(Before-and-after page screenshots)
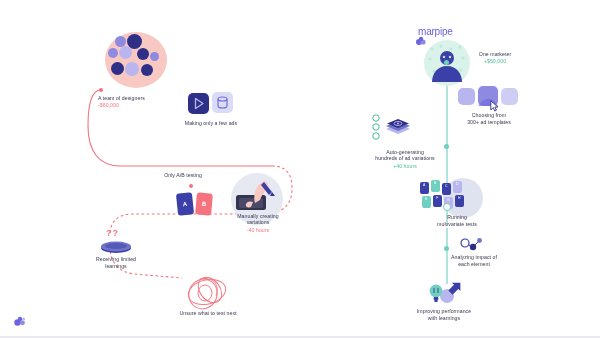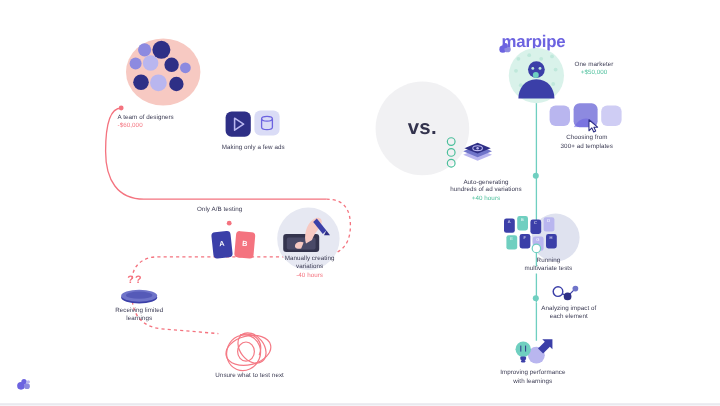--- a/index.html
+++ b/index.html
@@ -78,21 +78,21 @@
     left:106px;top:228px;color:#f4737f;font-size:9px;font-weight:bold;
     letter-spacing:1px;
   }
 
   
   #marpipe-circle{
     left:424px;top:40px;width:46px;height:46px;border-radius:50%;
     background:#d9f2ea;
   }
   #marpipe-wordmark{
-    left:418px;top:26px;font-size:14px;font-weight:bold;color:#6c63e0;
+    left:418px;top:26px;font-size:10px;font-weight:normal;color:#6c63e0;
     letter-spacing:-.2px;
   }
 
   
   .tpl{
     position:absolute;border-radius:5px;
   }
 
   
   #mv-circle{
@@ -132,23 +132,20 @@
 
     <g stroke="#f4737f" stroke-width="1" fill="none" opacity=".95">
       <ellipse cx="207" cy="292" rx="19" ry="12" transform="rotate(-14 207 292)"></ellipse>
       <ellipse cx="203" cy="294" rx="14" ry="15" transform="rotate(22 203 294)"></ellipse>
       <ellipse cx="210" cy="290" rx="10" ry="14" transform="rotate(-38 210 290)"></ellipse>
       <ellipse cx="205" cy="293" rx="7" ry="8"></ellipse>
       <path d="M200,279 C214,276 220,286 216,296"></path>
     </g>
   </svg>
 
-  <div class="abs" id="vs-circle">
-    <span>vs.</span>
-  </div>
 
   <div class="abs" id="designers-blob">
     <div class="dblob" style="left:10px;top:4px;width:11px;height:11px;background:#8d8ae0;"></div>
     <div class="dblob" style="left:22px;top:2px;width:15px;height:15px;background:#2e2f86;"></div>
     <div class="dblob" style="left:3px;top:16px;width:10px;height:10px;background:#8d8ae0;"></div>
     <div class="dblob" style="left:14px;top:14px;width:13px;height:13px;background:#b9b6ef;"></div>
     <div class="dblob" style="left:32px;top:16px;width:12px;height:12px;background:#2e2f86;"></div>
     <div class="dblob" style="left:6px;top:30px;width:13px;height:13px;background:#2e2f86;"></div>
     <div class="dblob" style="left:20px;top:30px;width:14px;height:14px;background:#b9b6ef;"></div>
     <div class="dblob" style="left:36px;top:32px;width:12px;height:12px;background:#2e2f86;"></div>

Instructions to follow:
Quote the data above in full and without alteration; skip the pictures.

Exercise answer:
--- a/index.html
+++ b/index.html
@@ -78,21 +78,21 @@
     left:106px;top:228px;color:#f4737f;font-size:9px;font-weight:bold;
     letter-spacing:1px;
   }
 
   
   #marpipe-circle{
     left:424px;top:40px;width:46px;height:46px;border-radius:50%;
     background:#d9f2ea;
   }
   #marpipe-wordmark{
-    left:418px;top:26px;font-size:14px;font-weight:bold;color:#6c63e0;
+    left:418px;top:26px;font-size:10px;font-weight:normal;color:#6c63e0;
     letter-spacing:-.2px;
   }
 
   
   .tpl{
     position:absolute;border-radius:5px;
   }
 
   
   #mv-circle{
@@ -132,23 +132,20 @@
 
     <g stroke="#f4737f" stroke-width="1" fill="none" opacity=".95">
       <ellipse cx="207" cy="292" rx="19" ry="12" transform="rotate(-14 207 292)"></ellipse>
       <ellipse cx="203" cy="294" rx="14" ry="15" transform="rotate(22 203 294)"></ellipse>
       <ellipse cx="210" cy="290" rx="10" ry="14" transform="rotate(-38 210 290)"></ellipse>
       <ellipse cx="205" cy="293" rx="7" ry="8"></ellipse>
       <path d="M200,279 C214,276 220,286 216,296"></path>
     </g>
   </svg>
 
-  <div class="abs" id="vs-circle">
-    <span>vs.</span>
-  </div>
 
   <div class="abs" id="designers-blob">
     <div class="dblob" style="left:10px;top:4px;width:11px;height:11px;background:#8d8ae0;"></div>
     <div class="dblob" style="left:22px;top:2px;width:15px;height:15px;background:#2e2f86;"></div>
     <div class="dblob" style="left:3px;top:16px;width:10px;height:10px;background:#8d8ae0;"></div>
     <div class="dblob" style="left:14px;top:14px;width:13px;height:13px;background:#b9b6ef;"></div>
     <div class="dblob" style="left:32px;top:16px;width:12px;height:12px;background:#2e2f86;"></div>
     <div class="dblob" style="left:6px;top:30px;width:13px;height:13px;background:#2e2f86;"></div>
     <div class="dblob" style="left:20px;top:30px;width:14px;height:14px;background:#b9b6ef;"></div>
     <div class="dblob" style="left:36px;top:32px;width:12px;height:12px;background:#2e2f86;"></div>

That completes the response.